Some people cheered a rain delay at Wimbledon, because they thought it might help Serena Williams.

The circumstances would qualify as singular. Two sisters with champion guts would qualify for the quarterfinals (Serena Williams) and the fourth round (Venus Williams). First, Venus Williams clambered back from a 5-3, third-set deficit, then Serena Williams strained back from being sprawled out on Centre Court, yowling enough to make even spectators wince.

That would qualify as a shouting day, even in the busy Williams lore.

“Honestly, I was literally saved by the rain,” Serena Williams said.

She’d led 6-2, 5-5 against Daniela Hantuchova, the world’s 12th-ranked player. She’d just fought back from 2-5. She’d just watched a Hantuchova forehand winner go up the line and right on by to give the Slovakian a 30-15 lead in a Hantuchova service game. Williams had just pivoted.

Then she’d faltered to the grass with either a cramp or a monster spasm. The crowd went from wishing for a third set for its pricey British pounds to a gasp and a murmur.

Spectator Venus Williams, in a green sweat jacket, intermittently covered her eyes, then buried her head so you could see just the top of her white baseball cap. Richard Williams, their father, bolted upright to look and then bolted out of the tunnel.
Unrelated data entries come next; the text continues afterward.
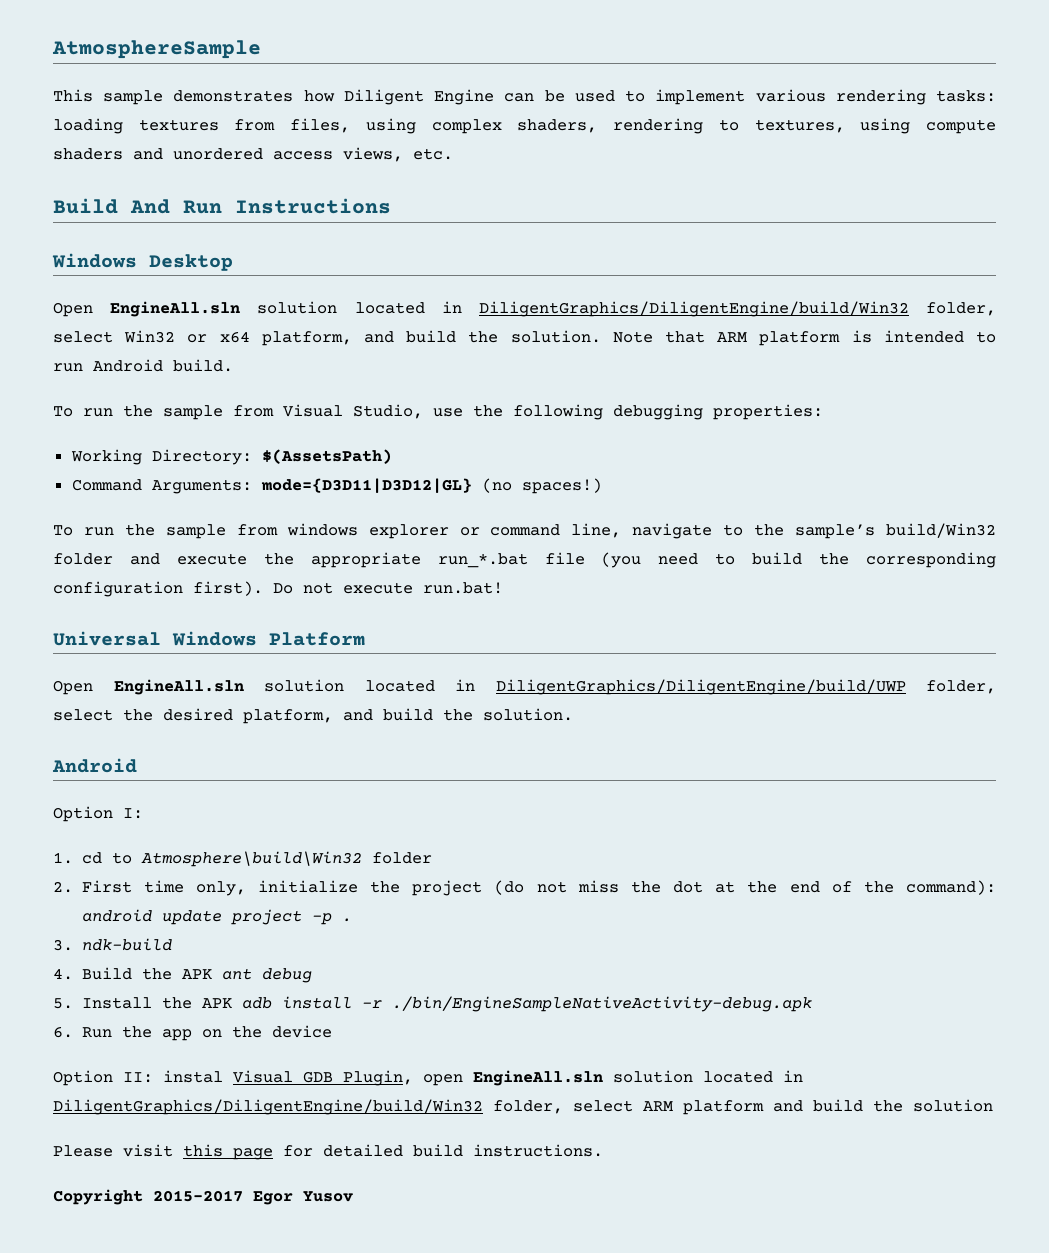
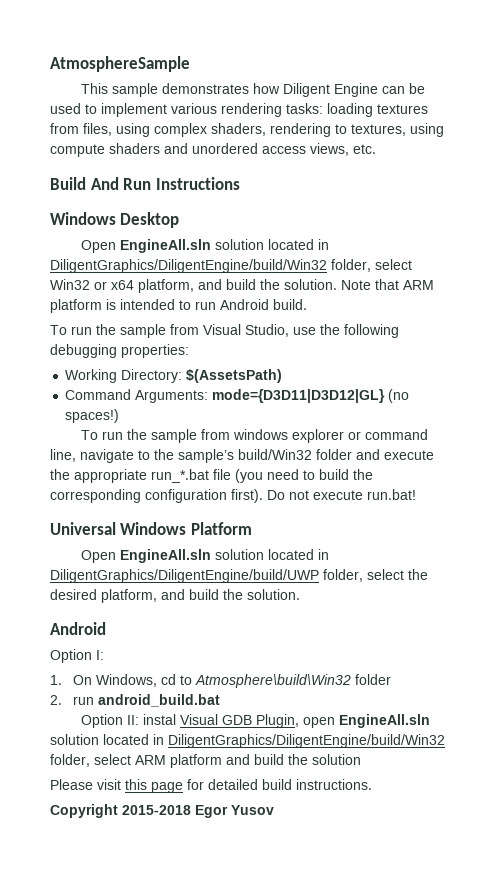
- 1. cd to Atmosphere\build\Win32 folder
+ 1. On Windows, cd to Atmosphere\build\Win32 folder
- 2. First time only, initialize the project (do not miss the dot at the end of the command): android update project -p .
- 3. ndk-build
- 4. Build the APK ant debug
- 5. Install the APK adb install -r ./bin/EngineSampleNativeActivity-debug.apk
- 6. Run the app on the device
+ 2. run android_build.bat
- Copyright 2015-2017 Egor Yusov
+ Copyright 2015-2018 Egor Yusov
For nine minutes she lay there letting out frightful sounds, joined by a trainer, by chair umpire Kader Nouni, a bag of ice and, close by for a moment, Hantuchova.

“I’ve never dealt with such pain,” Williams said.

After the trainer helped her on the halting path to upright, she played as if propped up. She didn’t budge toward a Hantuchova ace up the middle for 40-15, trudged to the deuce court and flicked so meekly at Hantuchova’s next serve that the crowd sighed sympathy.

By the time Nouni called, “Time,” after the changeover, Williams returned in a big, white bandage not included in her clothing contracts.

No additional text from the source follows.